Your objective: Lift out all lines below that contain "split".

The data:
::::::::::
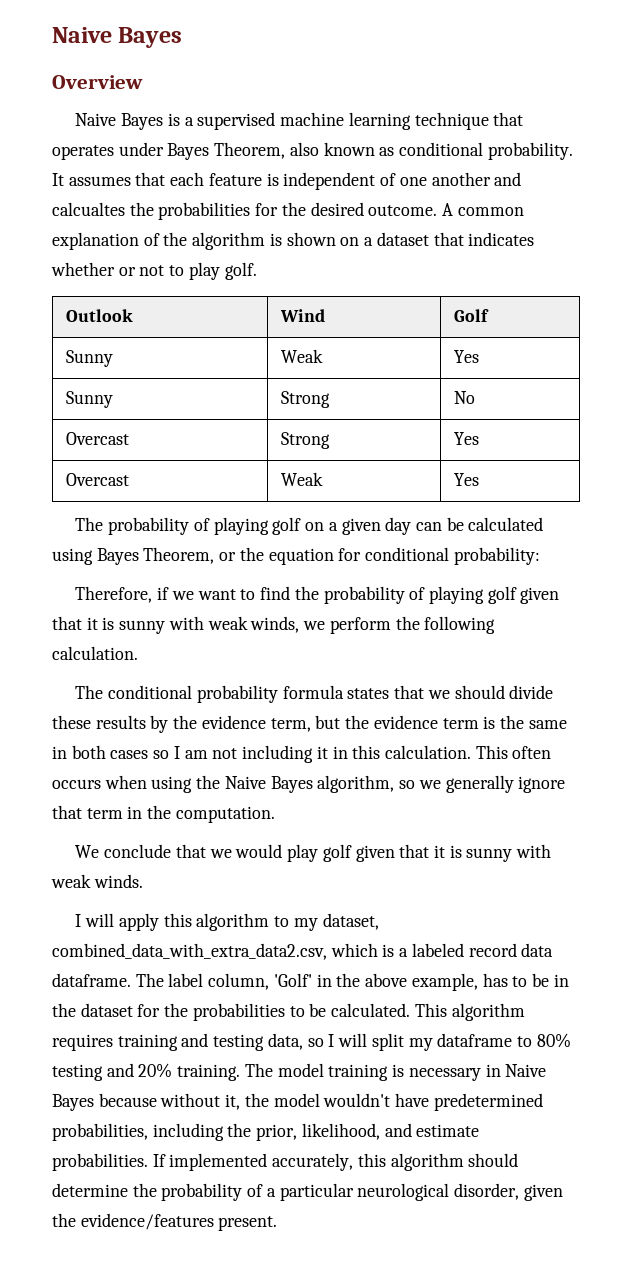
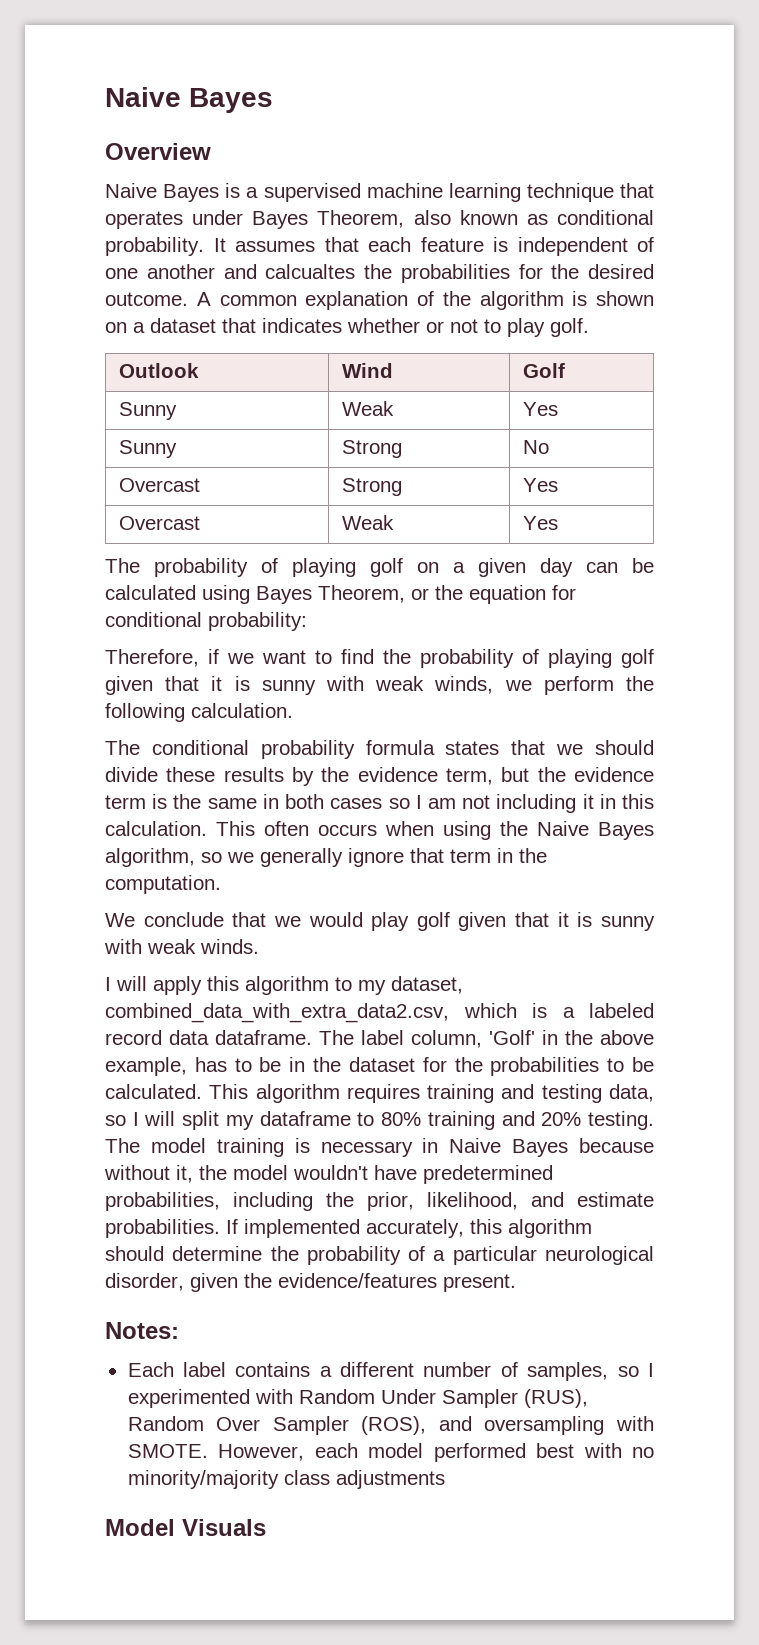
- This algorithm requires training and testing data, so I will split my dataframe to 80% testing and 20% training.
+ This algorithm requires training and testing data, so I will split my dataframe to 80% training and 20% testing.
+ Notes:
+ Each label contains a different number of samples, so I experimented with Random Under Sampler (RUS), Random Over Sampler (ROS), and oversampling with SMOTE. However, each model performed best with no minority/majority class adjustments
+ Model Visuals

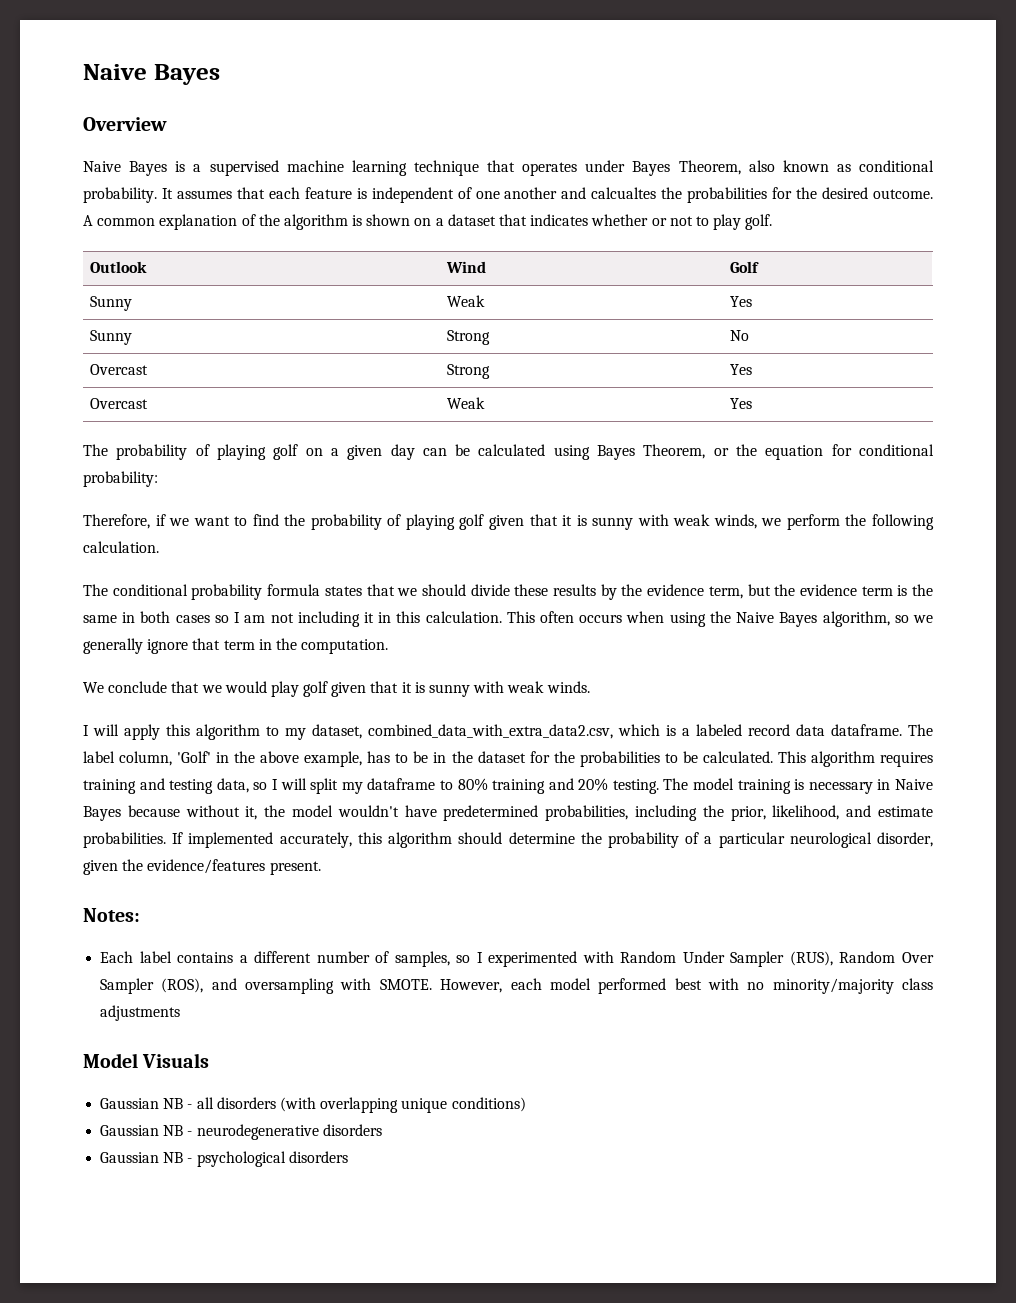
+ Gaussian NB - all disorders (with overlapping unique conditions)
+ Gaussian NB - neurodegenerative disorders
+ Gaussian NB - psychological disorders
::::::::::
Expected output:
- This algorithm requires training and testing data, so I will split my dataframe to 80% testing and 20% training.
+ This algorithm requires training and testing data, so I will split my dataframe to 80% training and 20% testing.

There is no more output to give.